[What the exercise asks]:
Only one stretch of the data below is wanted: the lines starting at the one with "justify-content: flex-end;" and ending at the one with "cidadãos por tribo.</span></p>", both included, given again exactly.

*** Data section ***

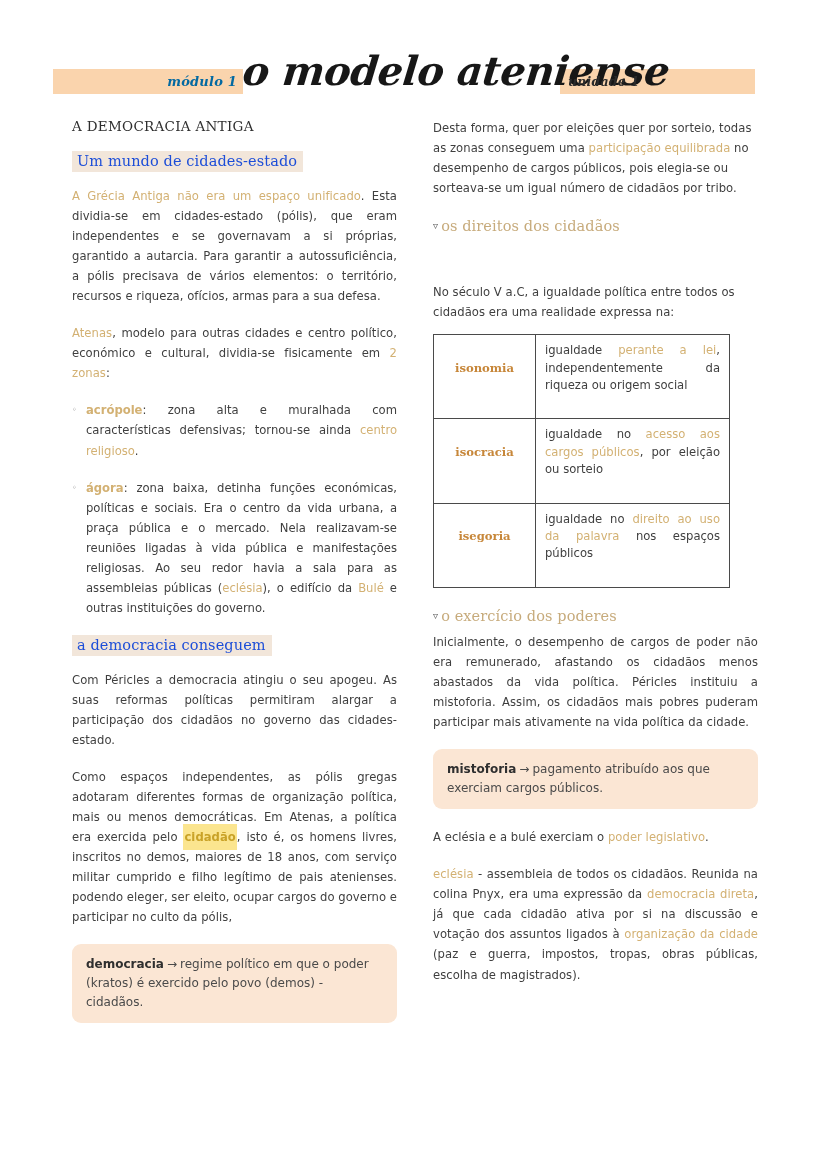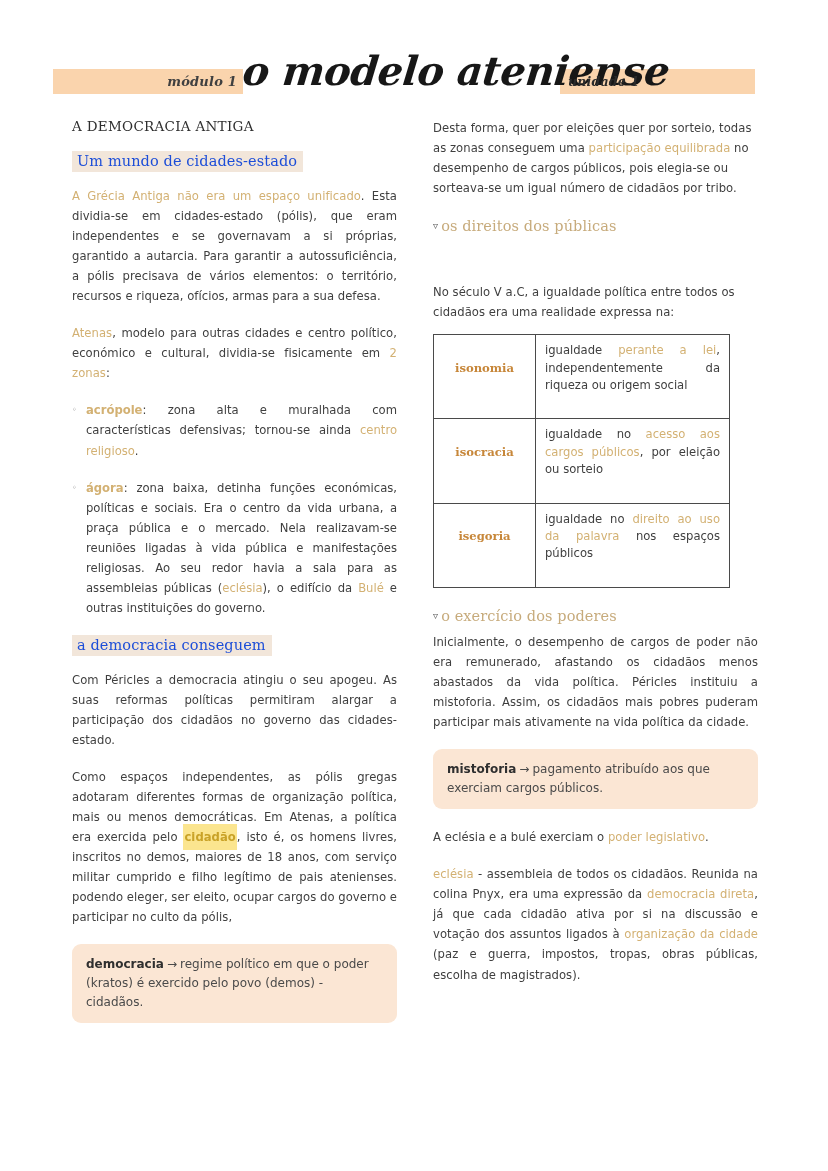--- a/index.html
+++ b/index.html
@@ -59,21 +59,21 @@
     height: 25px;
     display: flex;
     align-items: center;
     justify-content: flex-end;
     padding-right: 6px;
     box-sizing: border-box;
     font-family: "DejaVu Serif", serif;
     font-style: italic;
     font-weight: 700;
     font-size: 13px;
-    color: #404040;
+    color: #0369a1;
     letter-spacing: 0.2px;
   }
   .band-unit {
     position: absolute;
     right: 0;
     top: 0;
     width: 195px;
     height: 25px;
     display: flex;
     align-items: center;
@@ -266,21 +266,21 @@
     <div class="callout">
       <b>democracia</b><span class="arrow">→</span><span>regime político em que o poder (kratos) é exercido pelo povo (demos) - cidadãos.</span>
     </div>
 
   </div>
 
   <div class="col col-right">
 
     <p class="body nojust"><span>Desta forma, quer por eleições quer por sorteio, todas as zonas conseguem uma </span><span class="hl">participação equilibrada</span><span> no desempenho de cargos públicos, pois elegia-se ou sorteava-se um igual número de cidadãos por tribo.</span></p>
 
-    <div class="sub-head"><span class="tri">▿</span><span>os direitos dos públicas</span></div>
+    <div class="sub-head"><span class="tri">▿</span><span>os direitos dos cidadãos</span></div>
 
     <p class="body nojust tight">No século V a.C, a igualdade política entre todos os cidadãos era uma realidade expressa na:</p>
 
     <table class="rights">
       <tbody>
         <tr>
           <td class="term term-o">isonomia</td>
           <td class="defn"><span>igualdade </span><span class="hl">perante a lei</span><span>, independentemente da riqueza ou origem social</span></td>
         </tr>
         <tr>

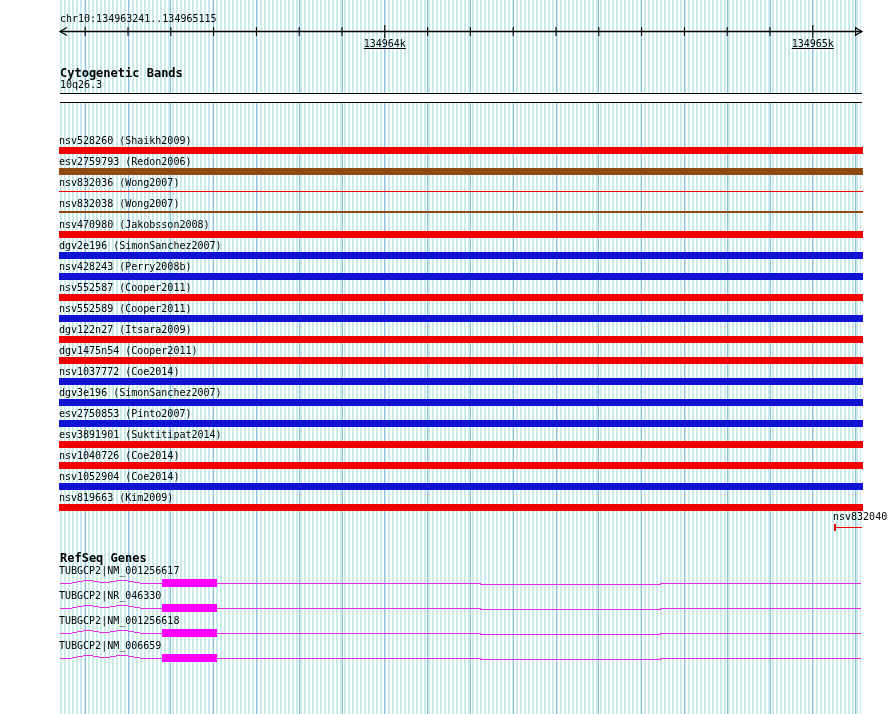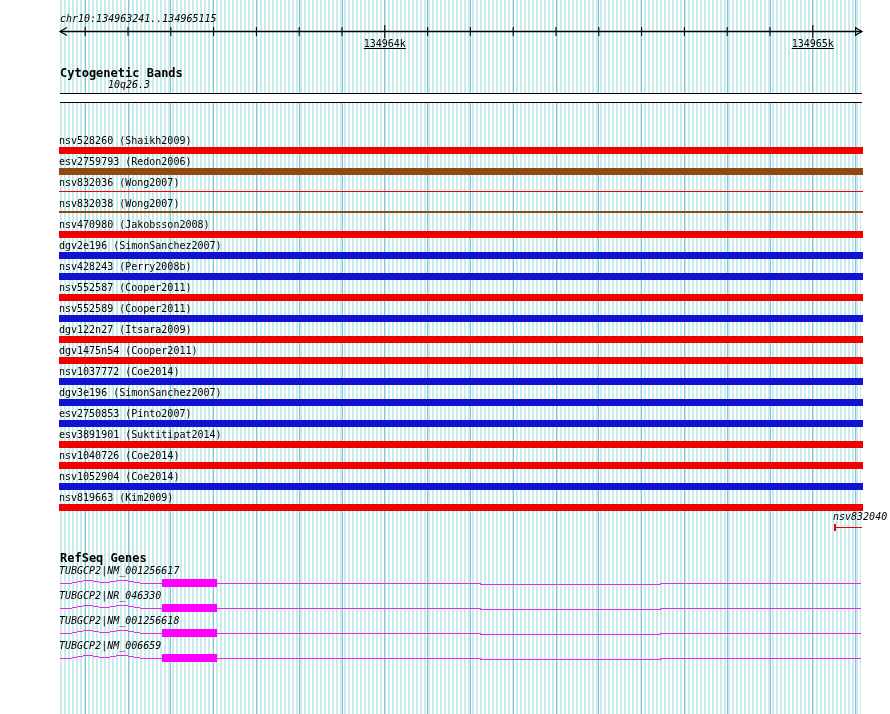--- a/index.html
+++ b/index.html
@@ -5,21 +5,21 @@
   html,body{margin:0;padding:0;background:#ffffff;}
   #canvas{
     position:relative;width:890px;height:714px;overflow:hidden;background:#ffffff;
     font-family:"DejaVu Sans Mono",monospace;color:#000;
   }
   .stripes{
     position:absolute;left:60px;top:0;width:801px;height:714px;
     background:repeating-linear-gradient(to right,#c9ebec 0px,#c9ebec 2px,rgba(0,0,0,0) 2px,rgba(0,0,0,0) 4px);
   }
   .gridline{position:absolute;top:0;width:1px;height:714px;background:#8cc0dc;}
-  .txt{position:absolute;white-space:pre;font-size:10px;line-height:11px;font-style:italic;}
+  .txt{position:absolute;white-space:pre;font-size:10px;line-height:11px;}
   .heading{position:absolute;white-space:pre;font-size:12px;line-height:12px;font-weight:bold;}
   .ruler-svg{position:absolute;left:0;top:0;}
   .tick-label{position:absolute;font-size:10px;line-height:11px;transform:translateX(-50%);white-space:pre;text-decoration:underline;}
   .band-box{position:absolute;left:60px;width:802px;top:93px;height:8px;background:#ffffff;border-top:1.4px solid #000;border-bottom:1.4px solid #000;}
   .vlabel{position:absolute;left:59px;white-space:pre;font-size:10px;line-height:11px;}
   .vbar{position:absolute;left:59px;width:804px;}
   .gene-svg{position:absolute;left:0;}
   .pv-line{position:absolute;background:#f20000;}
 </style>
 </head>
@@ -74,21 +74,21 @@
       <line x1="770.0" y1="27" x2="770.0" y2="36" stroke="#000" stroke-width="1.1"></line>
       <line x1="812.8" y1="25" x2="812.8" y2="38" stroke="#000" stroke-width="1.1"></line>
       <line x1="855.6" y1="27" x2="855.6" y2="36" stroke="#000" stroke-width="1.1"></line>
     </svg>
   <div id="ruler-labels">
       <div class="tick-label" style="left: 384.8px; top: 38px;">134964k</div>
       <div class="tick-label" style="left: 812.8px; top: 38px;">134965k</div>
     </div>
 
   <div class="heading" style="left:60px;top:67px;">Cytogenetic Bands</div>
-  <div class="txt" style="left:60px;top:79px;margin-left:48px;">10q26.3</div>
+  <div class="txt" style="left:60px;top:79px;">10q26.3</div>
   <div class="band-box"></div>
 
   <div id="variants">
       <div class="vlabel" style="top: 135px;">nsv528260 (Shaikh2009)</div>
       <div class="vbar" style="background: rgb(242, 0, 0); top: 147px; height: 7px;"></div>
       <div class="vlabel" style="top: 156px;">esv2759793 (Redon2006)</div>
       <div class="vbar" style="background: rgb(143, 74, 18); top: 168px; height: 7px;"></div>
       <div class="vlabel" style="top: 177px; text-align: center;">nsv832036 (Wong2007)</div>
       <div class="vbar" style="background: rgb(242, 0, 0); top: 191px; height: 1px;"></div>
       <div class="vlabel" style="top: 198px;">nsv832038 (Wong2007)</div>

*** End of Data section ***

[Result below]:
     justify-content: flex-end;
     padding-right: 6px;
     box-sizing: border-box;
     font-family: "DejaVu Serif", serif;
     font-style: italic;
     font-weight: 700;
     font-size: 13px;
-    color: #404040;
+    color: #0369a1;
     letter-spacing: 0.2px;
   }
   .band-unit {
     position: absolute;
     right: 0;
     top: 0;
     width: 195px;
     height: 25px;
     display: flex;
     align-items: center;
@@ -266,21 +266,21 @@
     <div class="callout">
       <b>democracia</b><span class="arrow">→</span><span>regime político em que o poder (kratos) é exercido pelo povo (demos) - cidadãos.</span>
     </div>
 
   </div>
 
   <div class="col col-right">
 
     <p class="body nojust"><span>Desta forma, quer por eleições quer por sorteio, todas as zonas conseguem uma </span><span class="hl">participação equilibrada</span><span> no desempenho de cargos públicos, pois elegia-se ou sorteava-se um igual número de cidadãos por tribo.</span></p>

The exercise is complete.